# Entering the pellet world.



## Rings Я Us (Jan 29, 2018)

This is just a thread for my records to show on which date I became cold smoke and pellet friendly.. with the purchase of an AMNPS and torch.


----------



## david r (Jan 29, 2018)

Those torches are fun!   just bought one this past weekend myself.   I got a tube for the pellets....  kinda disappointed,   kept going out.   I got kind of a cheaper electrical smoker and I just felt I wasn't getting enough smoke at 225,  so I got it to add some smoke flavor in there.   was overall pretty happy, but the thing kept going out.


----------



## ghostguy6 (Jan 29, 2018)

david r said:


> Those torches are fun!   just bought one this past weekend myself.   I got a tube for the pellets....  kinda disappointed,   kept going out.   I got kind of a cheaper electrical smoker and I just felt I wasn't getting enough smoke at 225,  so I got it to add some smoke flavor in there.   was overall pretty happy, but the thing kept going out.

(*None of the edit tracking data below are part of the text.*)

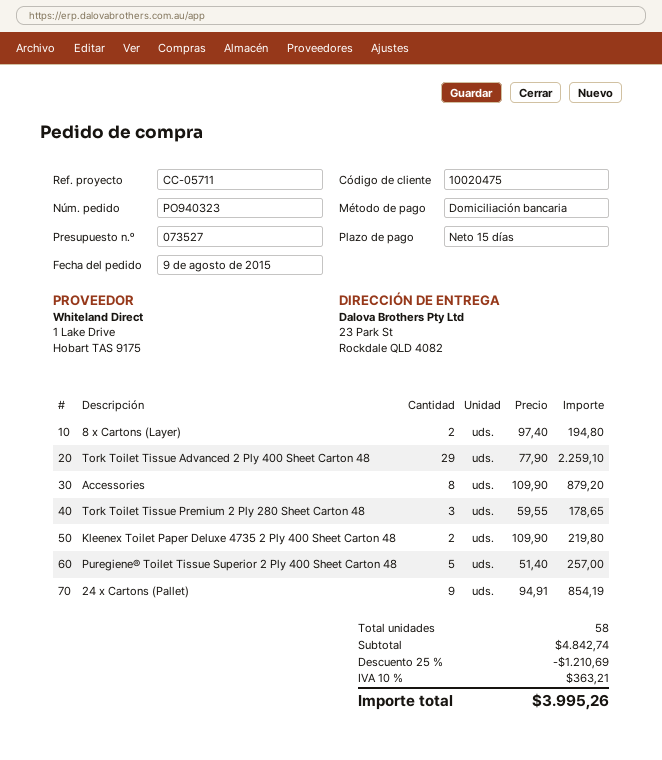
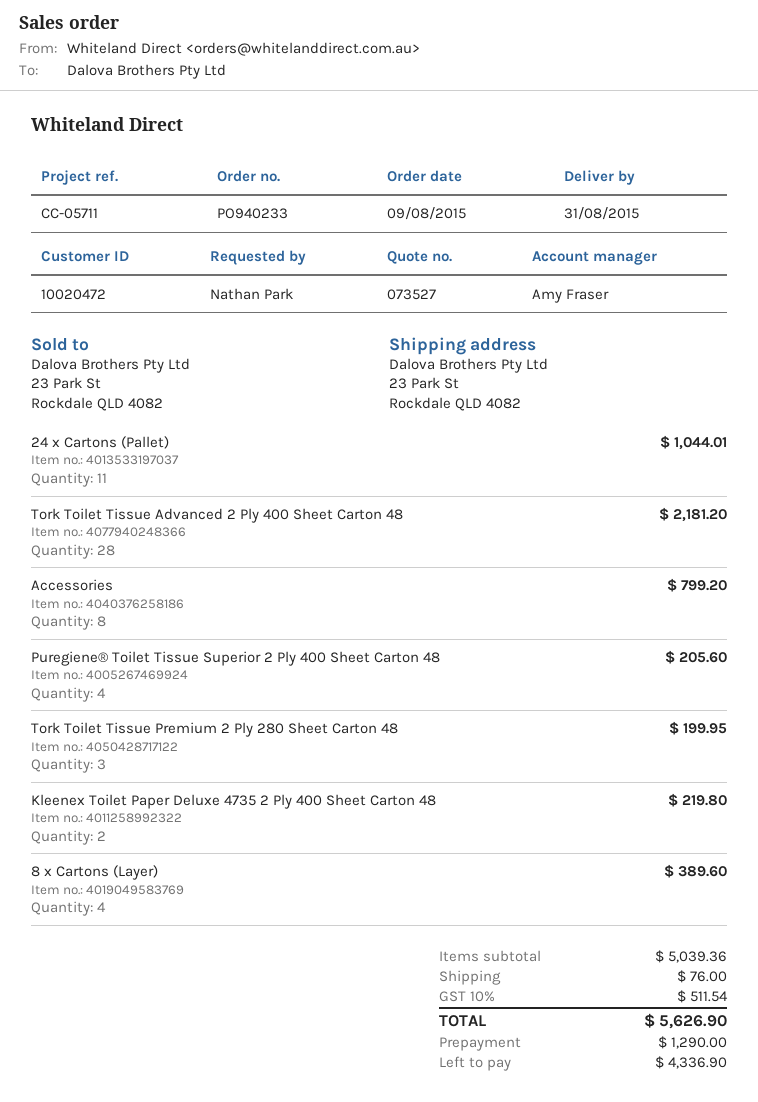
order number: PO940323 -> PO940233
customer number: 10020475 -> 10020472
8 x Cartons (Layer): 2 for 194.80 -> 4 for 389.60
Tork Toilet Tissue Advanced 2 Ply 400 Sheet Carton 48: 29 for 2259.10 -> 28 for 2181.20
Accessories: 8 for 879.20 -> 8 for 799.20
Tork Toilet Tissue Premium 2 Ply 280 Sheet Carton 48: 3 for 178.65 -> 3 for 199.95
Puregiene® Toilet Tissue Superior 2 Ply 400 Sheet Carton 48: 5 for 257.00 -> 4 for 205.60
24 x Cartons (Pallet): 9 for 854.19 -> 11 for 1044.01
subtotal: 4842.74 -> 5039.36
discount: 25% = 1210.69 -> none
shipping: none -> 76.00
tax: 10% = 363.21 -> 10% = 511.54
total: 3995.26 -> 5626.90

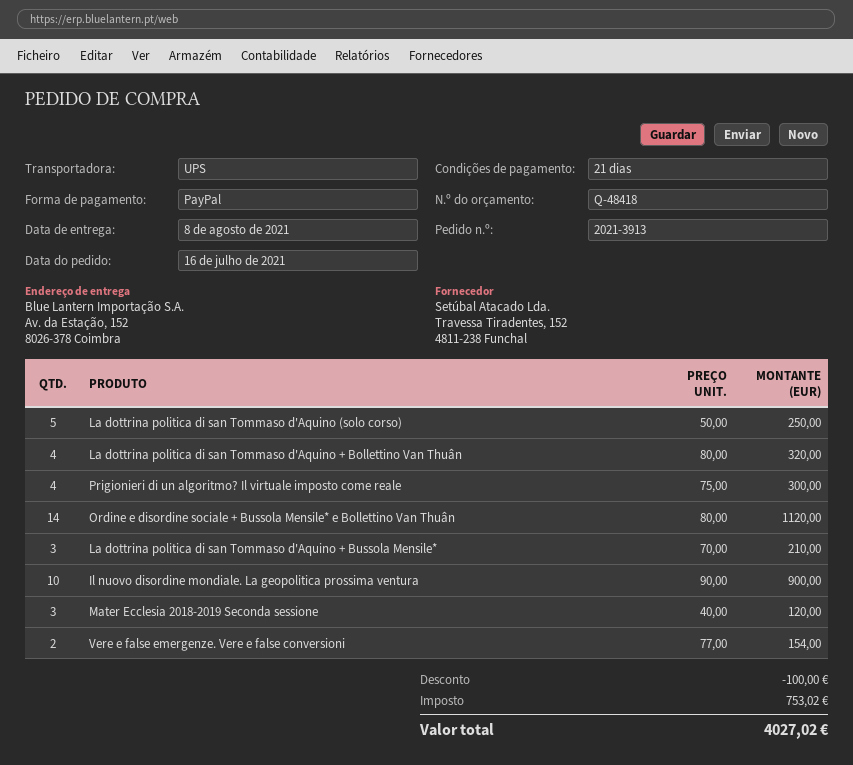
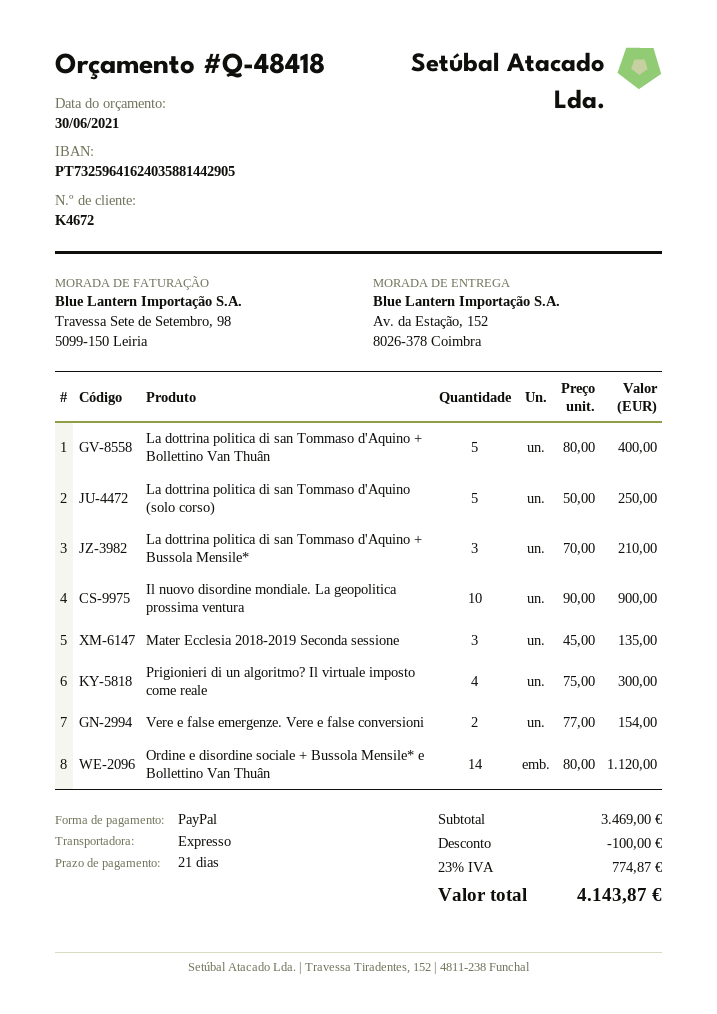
shipping method: UPS -> express
La dottrina politica di san Tommaso d'Aquino + Bollettino Van Thuân: 4 x 80.00 = 320.00 -> 5 x 80.00 = 400.00
Mater Ecclesia 2018-2019 Seconda sessione: 3 x 40.00 = 120.00 -> 3 x 45.00 = 135.00
tax: 753.02 -> 774.87
total: 4027.02 -> 4143.87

Are you using your smokers generator and the AMNPS at the same time? I found using both did not allow enough air flow to keep the AMNPS burning. I got far better smoke using the AMNPS and just the heating element.


----------



## Rings Я Us (Jan 29, 2018)

Mine is just for cold smoking.  If it works outside the smoker it will work inside mine. Lol


----------



## david r (Jan 29, 2018)

ghostguy6 said:


> Are you using your smokers generator and the AMNPS at the same time? I found using both did not allow enough air flow to keep the AMNPS burning. I got far better smoke using the AMNPS and just the heating element.



I am!   thank you for the suggestion.  I will try just using the tube and the heating element and not filling the tray.  That makes perfect sense.


----------



## PerazziMx14 (Jan 29, 2018)

Please delete


----------



## Rings Я Us (Jan 30, 2018)

Weeeeee....


----------